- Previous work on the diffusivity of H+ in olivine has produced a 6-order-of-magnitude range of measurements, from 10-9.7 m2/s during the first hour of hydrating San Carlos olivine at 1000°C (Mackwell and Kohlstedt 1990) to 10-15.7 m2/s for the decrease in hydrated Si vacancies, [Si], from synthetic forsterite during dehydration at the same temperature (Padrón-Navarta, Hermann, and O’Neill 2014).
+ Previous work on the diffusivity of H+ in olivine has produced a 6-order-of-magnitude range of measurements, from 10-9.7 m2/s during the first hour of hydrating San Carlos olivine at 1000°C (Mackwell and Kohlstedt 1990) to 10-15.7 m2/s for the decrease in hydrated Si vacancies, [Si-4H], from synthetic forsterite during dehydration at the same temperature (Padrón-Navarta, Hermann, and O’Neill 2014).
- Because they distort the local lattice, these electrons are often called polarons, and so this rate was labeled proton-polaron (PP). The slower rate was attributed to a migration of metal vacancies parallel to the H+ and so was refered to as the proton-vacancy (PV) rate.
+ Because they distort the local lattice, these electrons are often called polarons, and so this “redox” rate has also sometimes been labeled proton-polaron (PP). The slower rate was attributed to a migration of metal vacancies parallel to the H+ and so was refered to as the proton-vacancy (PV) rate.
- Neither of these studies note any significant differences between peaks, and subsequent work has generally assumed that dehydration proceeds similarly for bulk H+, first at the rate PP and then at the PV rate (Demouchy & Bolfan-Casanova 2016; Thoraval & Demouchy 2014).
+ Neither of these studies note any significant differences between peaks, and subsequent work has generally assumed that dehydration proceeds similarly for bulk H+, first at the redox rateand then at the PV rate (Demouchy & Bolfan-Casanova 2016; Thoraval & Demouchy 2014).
★ ★ ★ ★ ★ ★ ★
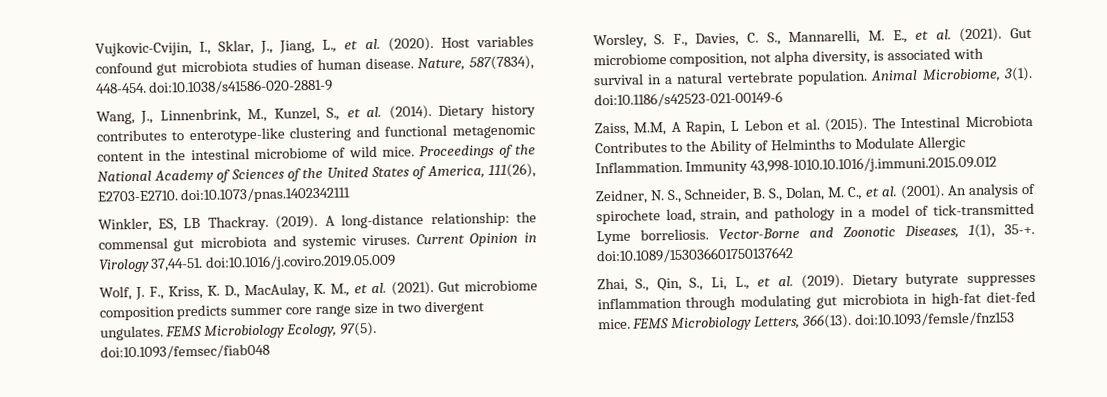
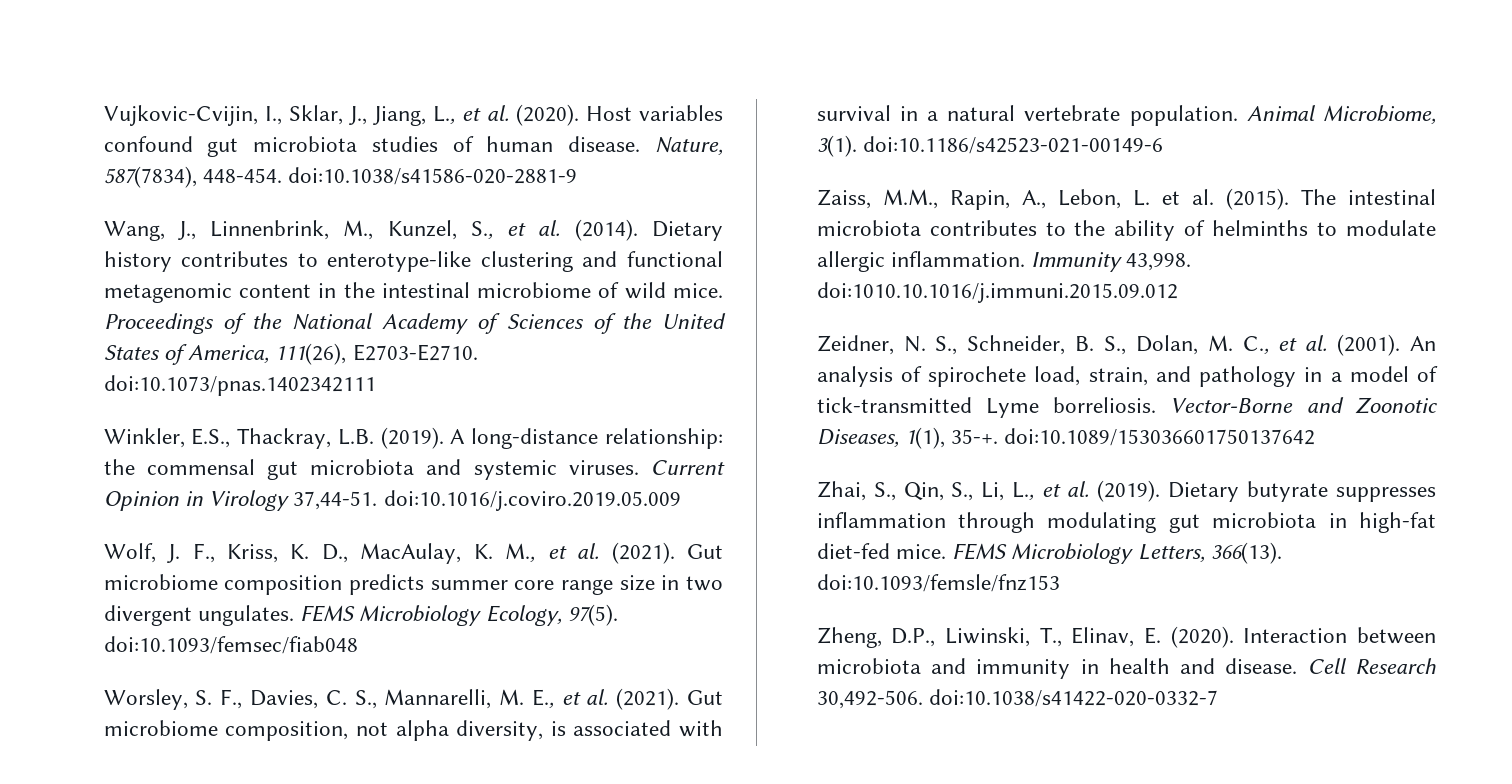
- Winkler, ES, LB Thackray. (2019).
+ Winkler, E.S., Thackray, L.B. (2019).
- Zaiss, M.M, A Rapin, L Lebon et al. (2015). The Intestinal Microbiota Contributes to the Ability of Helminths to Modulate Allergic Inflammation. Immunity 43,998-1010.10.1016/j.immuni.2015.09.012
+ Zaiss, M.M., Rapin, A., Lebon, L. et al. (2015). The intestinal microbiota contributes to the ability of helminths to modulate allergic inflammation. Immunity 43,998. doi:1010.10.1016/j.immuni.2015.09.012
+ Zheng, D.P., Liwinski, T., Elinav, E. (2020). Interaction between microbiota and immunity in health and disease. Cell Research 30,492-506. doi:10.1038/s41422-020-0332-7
★ ★ ★ ★ ★ ★ ★
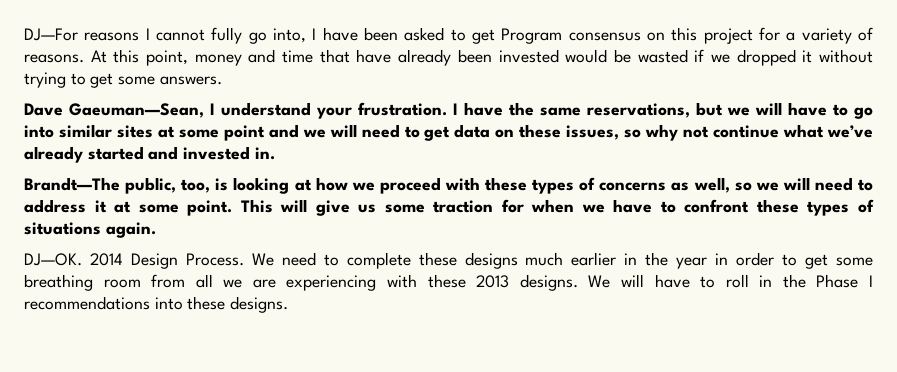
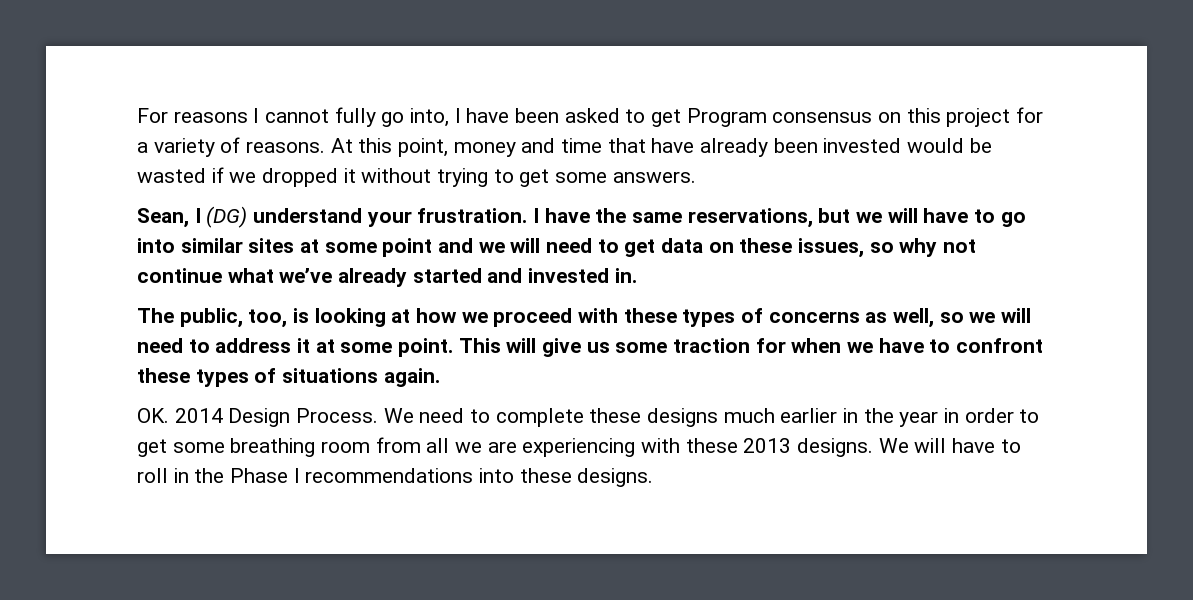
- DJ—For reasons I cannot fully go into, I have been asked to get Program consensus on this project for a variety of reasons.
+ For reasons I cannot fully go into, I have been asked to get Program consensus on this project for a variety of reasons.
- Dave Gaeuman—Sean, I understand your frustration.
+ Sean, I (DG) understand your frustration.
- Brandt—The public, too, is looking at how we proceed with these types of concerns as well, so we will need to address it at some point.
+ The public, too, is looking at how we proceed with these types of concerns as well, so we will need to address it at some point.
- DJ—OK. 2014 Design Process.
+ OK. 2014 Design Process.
★ ★ ★ ★ ★ ★ ★
> Work required: Only lines with the word "reasons" belong in the answer; copy each of them from the material above.

> Answer to the problem:
- DJ—For reasons I cannot fully go into, I have been asked to get Program consensus on this project for a variety of reasons.
+ For reasons I cannot fully go into, I have been asked to get Program consensus on this project for a variety of reasons.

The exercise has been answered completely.